◆ Your objective ◆
From the records below, output exactly the lines running from the line containing "Uchwyt czujnika - klips" through the line containing "HariboHARIBO Goldbären Fruchgummies", and no others.

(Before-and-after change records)
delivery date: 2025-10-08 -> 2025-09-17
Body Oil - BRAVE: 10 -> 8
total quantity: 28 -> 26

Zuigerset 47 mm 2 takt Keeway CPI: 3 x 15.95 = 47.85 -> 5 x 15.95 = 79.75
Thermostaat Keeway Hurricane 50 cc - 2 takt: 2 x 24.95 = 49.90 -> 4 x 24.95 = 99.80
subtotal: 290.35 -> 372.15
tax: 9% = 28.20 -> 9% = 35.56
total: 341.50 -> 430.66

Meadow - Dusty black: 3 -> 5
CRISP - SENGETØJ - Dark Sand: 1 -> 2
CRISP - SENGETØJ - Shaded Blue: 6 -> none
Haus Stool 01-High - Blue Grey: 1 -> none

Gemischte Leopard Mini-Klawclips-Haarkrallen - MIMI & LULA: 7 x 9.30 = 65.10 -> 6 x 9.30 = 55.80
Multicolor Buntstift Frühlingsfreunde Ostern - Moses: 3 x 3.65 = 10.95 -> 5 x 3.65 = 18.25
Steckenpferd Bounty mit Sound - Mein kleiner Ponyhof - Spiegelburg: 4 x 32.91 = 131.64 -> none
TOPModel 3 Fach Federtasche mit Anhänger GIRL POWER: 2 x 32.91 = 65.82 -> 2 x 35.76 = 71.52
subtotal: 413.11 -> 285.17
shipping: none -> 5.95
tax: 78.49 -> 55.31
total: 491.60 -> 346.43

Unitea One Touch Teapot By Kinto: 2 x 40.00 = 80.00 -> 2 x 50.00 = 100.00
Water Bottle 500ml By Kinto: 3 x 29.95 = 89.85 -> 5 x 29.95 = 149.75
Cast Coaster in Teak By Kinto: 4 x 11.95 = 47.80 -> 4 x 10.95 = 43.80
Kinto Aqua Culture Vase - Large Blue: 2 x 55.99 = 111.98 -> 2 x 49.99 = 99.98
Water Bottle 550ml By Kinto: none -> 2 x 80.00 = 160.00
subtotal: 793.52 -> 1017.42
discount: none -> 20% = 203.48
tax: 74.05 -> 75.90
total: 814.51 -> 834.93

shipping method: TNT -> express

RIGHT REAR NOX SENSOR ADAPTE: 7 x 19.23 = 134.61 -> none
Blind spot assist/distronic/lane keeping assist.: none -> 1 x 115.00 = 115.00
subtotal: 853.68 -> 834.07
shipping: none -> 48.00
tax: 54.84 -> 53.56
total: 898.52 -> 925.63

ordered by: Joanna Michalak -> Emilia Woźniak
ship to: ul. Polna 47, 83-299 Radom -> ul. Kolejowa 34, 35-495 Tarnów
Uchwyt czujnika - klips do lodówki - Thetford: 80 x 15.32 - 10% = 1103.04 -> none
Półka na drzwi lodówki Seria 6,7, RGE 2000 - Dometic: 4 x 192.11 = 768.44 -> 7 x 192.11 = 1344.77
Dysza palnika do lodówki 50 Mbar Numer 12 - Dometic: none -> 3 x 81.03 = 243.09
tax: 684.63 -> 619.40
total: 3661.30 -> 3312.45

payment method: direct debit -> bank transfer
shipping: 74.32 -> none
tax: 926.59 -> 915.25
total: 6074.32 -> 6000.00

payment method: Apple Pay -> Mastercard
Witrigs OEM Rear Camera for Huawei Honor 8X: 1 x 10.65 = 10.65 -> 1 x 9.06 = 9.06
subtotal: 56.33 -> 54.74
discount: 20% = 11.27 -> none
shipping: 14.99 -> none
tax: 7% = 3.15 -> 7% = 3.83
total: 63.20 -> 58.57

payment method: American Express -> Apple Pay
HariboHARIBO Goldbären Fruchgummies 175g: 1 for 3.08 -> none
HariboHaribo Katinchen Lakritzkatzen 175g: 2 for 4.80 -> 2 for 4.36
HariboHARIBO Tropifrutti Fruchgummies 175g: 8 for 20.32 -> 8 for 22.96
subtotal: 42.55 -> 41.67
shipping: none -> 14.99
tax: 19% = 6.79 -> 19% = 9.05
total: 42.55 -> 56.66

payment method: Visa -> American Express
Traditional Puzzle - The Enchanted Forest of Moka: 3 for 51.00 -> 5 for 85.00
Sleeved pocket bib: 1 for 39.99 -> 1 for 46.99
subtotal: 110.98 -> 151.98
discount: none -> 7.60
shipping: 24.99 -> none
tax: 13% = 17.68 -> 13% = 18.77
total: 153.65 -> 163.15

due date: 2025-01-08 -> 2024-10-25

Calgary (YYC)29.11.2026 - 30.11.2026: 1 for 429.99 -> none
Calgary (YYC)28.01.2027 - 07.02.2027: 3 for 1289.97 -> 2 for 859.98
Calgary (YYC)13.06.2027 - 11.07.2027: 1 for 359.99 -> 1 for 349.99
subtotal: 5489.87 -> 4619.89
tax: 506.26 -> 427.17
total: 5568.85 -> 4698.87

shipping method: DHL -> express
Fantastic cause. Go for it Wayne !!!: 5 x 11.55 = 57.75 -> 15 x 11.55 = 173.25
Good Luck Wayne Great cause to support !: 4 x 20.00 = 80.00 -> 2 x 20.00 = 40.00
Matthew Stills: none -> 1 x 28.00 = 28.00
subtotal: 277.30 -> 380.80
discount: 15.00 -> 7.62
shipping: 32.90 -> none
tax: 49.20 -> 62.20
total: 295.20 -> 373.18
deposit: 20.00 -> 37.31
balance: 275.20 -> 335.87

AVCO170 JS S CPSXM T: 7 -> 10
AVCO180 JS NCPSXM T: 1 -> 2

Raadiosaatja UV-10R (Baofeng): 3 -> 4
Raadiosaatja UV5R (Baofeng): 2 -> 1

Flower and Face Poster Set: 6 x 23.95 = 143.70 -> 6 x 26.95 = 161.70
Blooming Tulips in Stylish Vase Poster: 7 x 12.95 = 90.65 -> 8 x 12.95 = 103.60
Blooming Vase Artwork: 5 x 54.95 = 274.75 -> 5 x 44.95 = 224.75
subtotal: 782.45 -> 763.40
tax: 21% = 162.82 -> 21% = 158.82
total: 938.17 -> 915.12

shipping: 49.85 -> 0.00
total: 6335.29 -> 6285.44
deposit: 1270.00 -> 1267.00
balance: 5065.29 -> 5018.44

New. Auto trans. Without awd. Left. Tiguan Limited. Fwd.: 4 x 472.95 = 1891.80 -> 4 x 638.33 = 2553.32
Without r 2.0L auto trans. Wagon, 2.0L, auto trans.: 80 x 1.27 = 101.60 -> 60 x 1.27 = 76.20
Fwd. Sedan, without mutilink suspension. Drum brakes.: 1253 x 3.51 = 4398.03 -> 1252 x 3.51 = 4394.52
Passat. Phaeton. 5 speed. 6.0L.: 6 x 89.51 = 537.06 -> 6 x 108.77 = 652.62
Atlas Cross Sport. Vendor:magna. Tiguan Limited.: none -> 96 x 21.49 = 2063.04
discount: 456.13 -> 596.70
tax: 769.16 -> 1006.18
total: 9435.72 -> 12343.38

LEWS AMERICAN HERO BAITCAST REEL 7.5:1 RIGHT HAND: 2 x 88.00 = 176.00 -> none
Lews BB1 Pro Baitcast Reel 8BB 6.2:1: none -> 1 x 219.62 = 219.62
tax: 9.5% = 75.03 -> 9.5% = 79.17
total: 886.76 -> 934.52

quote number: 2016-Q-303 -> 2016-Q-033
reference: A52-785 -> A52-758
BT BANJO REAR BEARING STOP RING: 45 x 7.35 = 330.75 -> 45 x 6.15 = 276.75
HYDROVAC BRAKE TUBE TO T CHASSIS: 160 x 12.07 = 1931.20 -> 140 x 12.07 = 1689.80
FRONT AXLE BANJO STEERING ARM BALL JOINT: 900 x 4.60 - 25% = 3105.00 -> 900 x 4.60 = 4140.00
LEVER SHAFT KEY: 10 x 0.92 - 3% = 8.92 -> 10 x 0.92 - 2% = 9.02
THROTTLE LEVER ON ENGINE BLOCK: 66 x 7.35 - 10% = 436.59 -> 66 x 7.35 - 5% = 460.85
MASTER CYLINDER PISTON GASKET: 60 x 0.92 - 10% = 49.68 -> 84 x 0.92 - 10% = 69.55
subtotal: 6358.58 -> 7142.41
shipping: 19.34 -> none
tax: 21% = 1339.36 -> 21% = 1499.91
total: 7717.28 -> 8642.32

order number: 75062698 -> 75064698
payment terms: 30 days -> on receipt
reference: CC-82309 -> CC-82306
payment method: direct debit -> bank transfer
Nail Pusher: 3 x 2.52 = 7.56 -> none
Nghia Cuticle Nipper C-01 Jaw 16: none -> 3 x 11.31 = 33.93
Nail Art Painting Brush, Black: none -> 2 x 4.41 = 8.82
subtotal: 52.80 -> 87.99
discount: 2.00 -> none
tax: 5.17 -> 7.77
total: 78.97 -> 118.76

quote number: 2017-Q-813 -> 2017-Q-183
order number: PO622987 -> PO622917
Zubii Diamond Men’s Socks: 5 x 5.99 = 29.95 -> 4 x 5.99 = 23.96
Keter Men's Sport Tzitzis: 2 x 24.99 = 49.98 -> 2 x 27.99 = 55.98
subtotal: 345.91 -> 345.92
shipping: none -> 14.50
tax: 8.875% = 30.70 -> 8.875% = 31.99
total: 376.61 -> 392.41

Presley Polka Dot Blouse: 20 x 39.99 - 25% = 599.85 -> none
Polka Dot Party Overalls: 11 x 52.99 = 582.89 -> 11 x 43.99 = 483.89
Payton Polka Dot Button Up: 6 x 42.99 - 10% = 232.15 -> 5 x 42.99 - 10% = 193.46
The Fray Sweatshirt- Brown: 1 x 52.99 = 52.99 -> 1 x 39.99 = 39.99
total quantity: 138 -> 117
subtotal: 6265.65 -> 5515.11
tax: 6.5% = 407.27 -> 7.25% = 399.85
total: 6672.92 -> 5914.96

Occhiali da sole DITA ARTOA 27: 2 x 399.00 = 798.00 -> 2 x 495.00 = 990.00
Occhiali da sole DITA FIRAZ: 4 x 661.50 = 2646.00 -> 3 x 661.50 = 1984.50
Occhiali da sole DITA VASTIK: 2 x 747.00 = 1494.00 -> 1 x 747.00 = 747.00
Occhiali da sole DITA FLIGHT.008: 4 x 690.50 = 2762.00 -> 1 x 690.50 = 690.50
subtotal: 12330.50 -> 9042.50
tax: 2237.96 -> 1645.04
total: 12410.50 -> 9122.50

◆ Answer for the task ◆
Uchwyt czujnika - klips do lodówki - Thetford: 80 x 15.32 - 10% = 1103.04 -> none
Półka na drzwi lodówki Seria 6,7, RGE 2000 - Dometic: 4 x 192.11 = 768.44 -> 7 x 192.11 = 1344.77
Dysza palnika do lodówki 50 Mbar Numer 12 - Dometic: none -> 3 x 81.03 = 243.09
tax: 684.63 -> 619.40
total: 3661.30 -> 3312.45

payment method: direct debit -> bank transfer
shipping: 74.32 -> none
tax: 926.59 -> 915.25
total: 6074.32 -> 6000.00

payment method: Apple Pay -> Mastercard
Witrigs OEM Rear Camera for Huawei Honor 8X: 1 x 10.65 = 10.65 -> 1 x 9.06 = 9.06
subtotal: 56.33 -> 54.74
discount: 20% = 11.27 -> none
shipping: 14.99 -> none
tax: 7% = 3.15 -> 7% = 3.83
total: 63.20 -> 58.57

payment method: American Express -> Apple Pay
HariboHARIBO Goldbären Fruchgummies 175g: 1 for 3.08 -> none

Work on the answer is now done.